A parent will be disqualified to take the intestate share of a child if the parent failed to provide for or abandoned the child while the child was under the age of twenty-one. This prohibition against inheritance can be changed if there is proof that the parent and child resumed and subsequently continued their relationship prior to the child’s death. EPTL §4-1.4.

A nonmarital child is considered to be the natural child of his/her mother and, therefore, entitled to take from the mother’s estate. Further, a nonmarital child is consideredto be the natural child of the father and therefore entitled to inherit from his estate if any of the following apply:

1. A court of competent jurisdiction has entered an Order of Filiation (paternity) against the father, or the parents have executed an acknowledgment of paternity.
2. The father has signed an instrument acknowledging paternity provided it is signed and acknowledged before a notary and in the presence of one or more witnesses and it is filed withinsixty days of its making with the putative father registry, and the Department of Social Services sent written notice of the same to the mother.
3. Paternity has been established by clear and convincing evidence and the father has openly and notoriously held the child out to be his own.
4. A blood genetic marker test has been administered and determines that, with all other evidence, paternity has been established by clear and convincing evidence.
EPTL §§4-1.1 & 4-1.2.

If the administrator has died after having been granted Letters of Administration, the proposed new administrator files a Petition for Letters of Administration (d.b.n.).

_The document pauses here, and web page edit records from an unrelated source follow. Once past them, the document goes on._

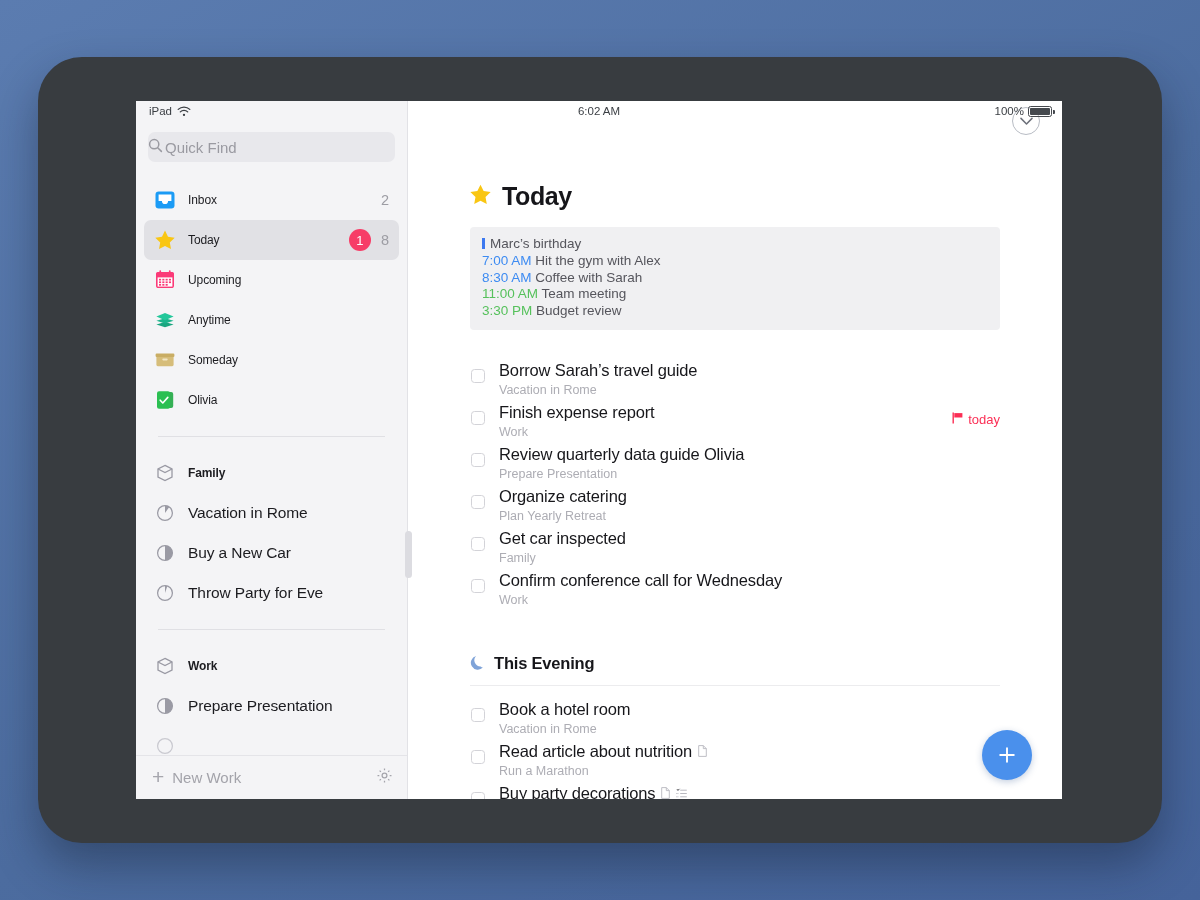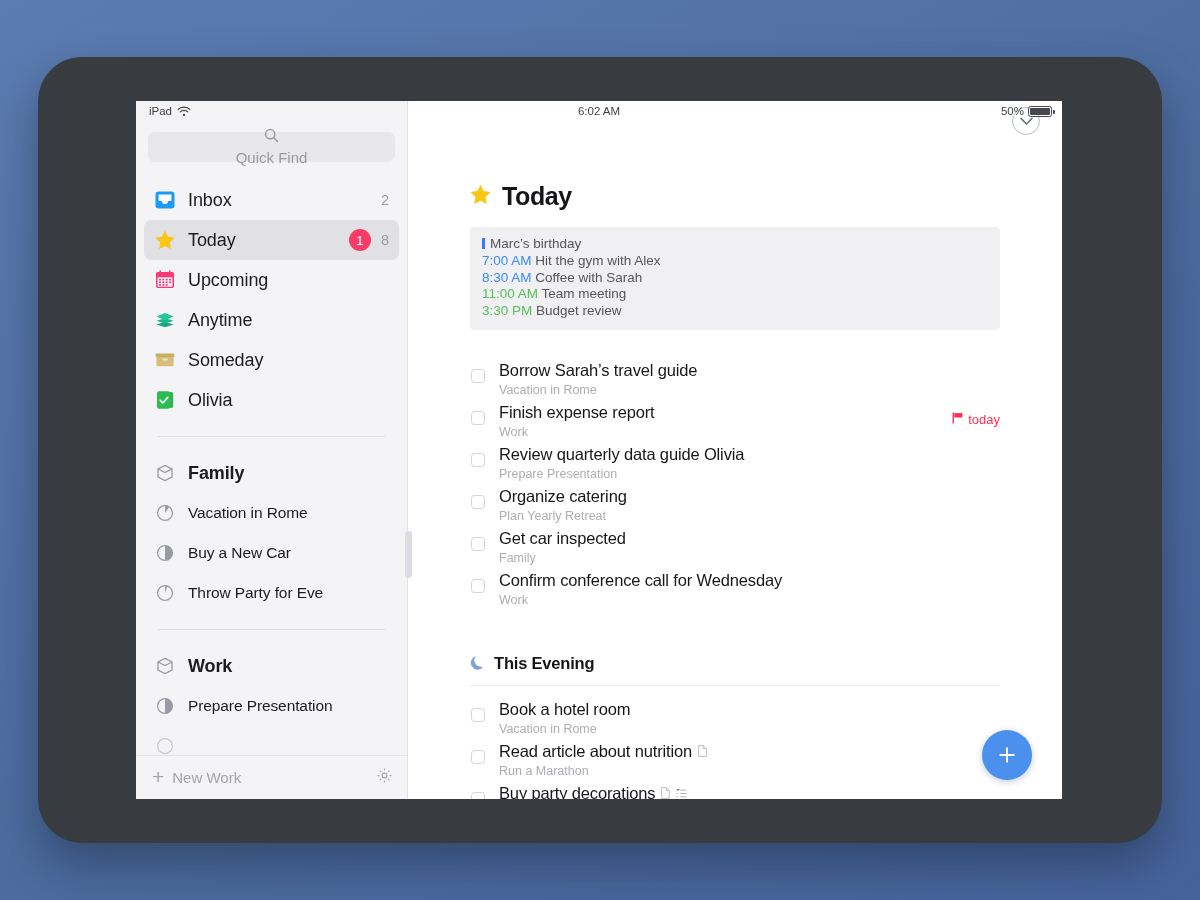--- a/index.html
+++ b/index.html
@@ -85,40 +85,39 @@
     position: absolute;
     left: 0; top: 22px; right: 0; bottom: 0;
     overflow: hidden;
   }
 
   .quickfind {
     margin: 9px 12px 0 12px;
     height: 30px;
     background: #e8e8ec;
     border-radius: 7px;
-    display: flex; align-items: center; justify-content: center;
+    display: flex; align-items: center; justify-content: flex-start;
     gap: 2px;
     cursor: text;
-    flex-direction: column;
   }
   .quickfind .qf-label { font-size: 15px; color: #9a9aa1; }
 
   .side-list { padding-top: 18px; }
 
   .side-row {
     height: 40px;
     margin: 0 8px;
     border-radius: 7px;
     display: flex; align-items: center;
     padding: 0 10px 0 10px;
     cursor: default;
   }
   .side-row.selected { background: #e1e1e5; }
   .side-row .ic { width: 22px; height: 22px; flex: 0 0 22px; margin-right: 12px; display:block; }
-  .side-row .label { font-size: 18px; color: #1c1c20; letter-spacing: -.1px; }
+  .side-row .label { font-size: 12px; color: #1c1c20; letter-spacing: -.1px; }
   .side-row .spacer { flex: 1 1 auto; }
   .side-row .count { font-size: 14.5px; color: #9d9da4; margin-left: 10px; }
   .badge {
     min-width: 22px; height: 22px;
     background: #f73d67;
     border-radius: 11px;
     color: #fff;
     font-size: 13px;
     display: flex; align-items: center; justify-content: center;
     padding: 0 6px;
@@ -649,21 +648,21 @@
             <g fill="none" stroke="#3b3f44" stroke-width="1.3" stroke-linecap="round">
               <path d="M1.2 3.4A8.3 8.3 0 0 1 12.8 3.4"></path>
               <path d="M3.3 5.9a5.3 5.3 0 0 1 7.4 0"></path>
             </g>
             <circle cx="7" cy="8.9" r="1.15" fill="#3b3f44"></circle>
           </svg>
         </span>
       </div>
       <div class="sb-center">6:02 AM</div>
       <div class="sb-right">
-        <span>50%</span>
+        <span>100%</span>
         <span class="battery">
             <i></i>
           </span>
       </div>
     </div>
 
   </div>
 </div>
 
 </body></html>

Whether a probate or administration proceeding, it is best to wait at least seven months before closing the proceeding, because that is the cutoff point for creditors to make claims against the estate. This is the shortest time it can take, but just as any lawsuit, it can takes years if there is a disagreement among interested parties.

Estimated Timeline:
MONTH 1-3. Read the will, if there is one. Determine who will be the personal representative – it will either be the executor mentioned in the will, or the person who everyone is comfortable with. Get death certificates. Get all the necessary waivers and consents. File a petition with Surrogate’s Court to start the probate process. In many circumstances, getting appointed can take considerably longer or not happen at all.
MONTH 3-6. After obtaining Letters Testamentary or Administration from the Court, the personal representative begins acting. They take a preliminary inventory of the estate and make a preliminary list of creditors. Open and inventory the safe deposit box. Notify all possible creditors. Determine which creditors are legitimate. If necessary, consult with an accountant regarding taxes. The accountant will prepare Federal Estate Tax return, Form 706. Final income taxes also need to be filed - 1040 and 1041.
MONTH 6. Inventory of the assets needs to be filed. Get property appraised, if needed. At this point, the extent of the estate should be known.
MONTH 7-8. Decide which property should be sold and which beneficiary gets which asset.
MONTH 8. Close out creditor claims. Provide preliminary accounting to beneficiaries. Finish negotiating with creditors. Pay creditor and tax bills.
MONTH 9. This is the deadline for filing a renunciation, if needed (consult an attorney well in advance). File petition on final accounting with the Surrogate’s Court. Prepare Beneficiary Agreement.
MONTH 11 and on. Distribute assets to beneficiaries. File Petition to be discharged as personal representative. Close the estate.
This timeframe is approximate. The estate will take longer if substantial or complicated property is involved, or if there is an ongoing business. It will take even longer if there is a disagreement.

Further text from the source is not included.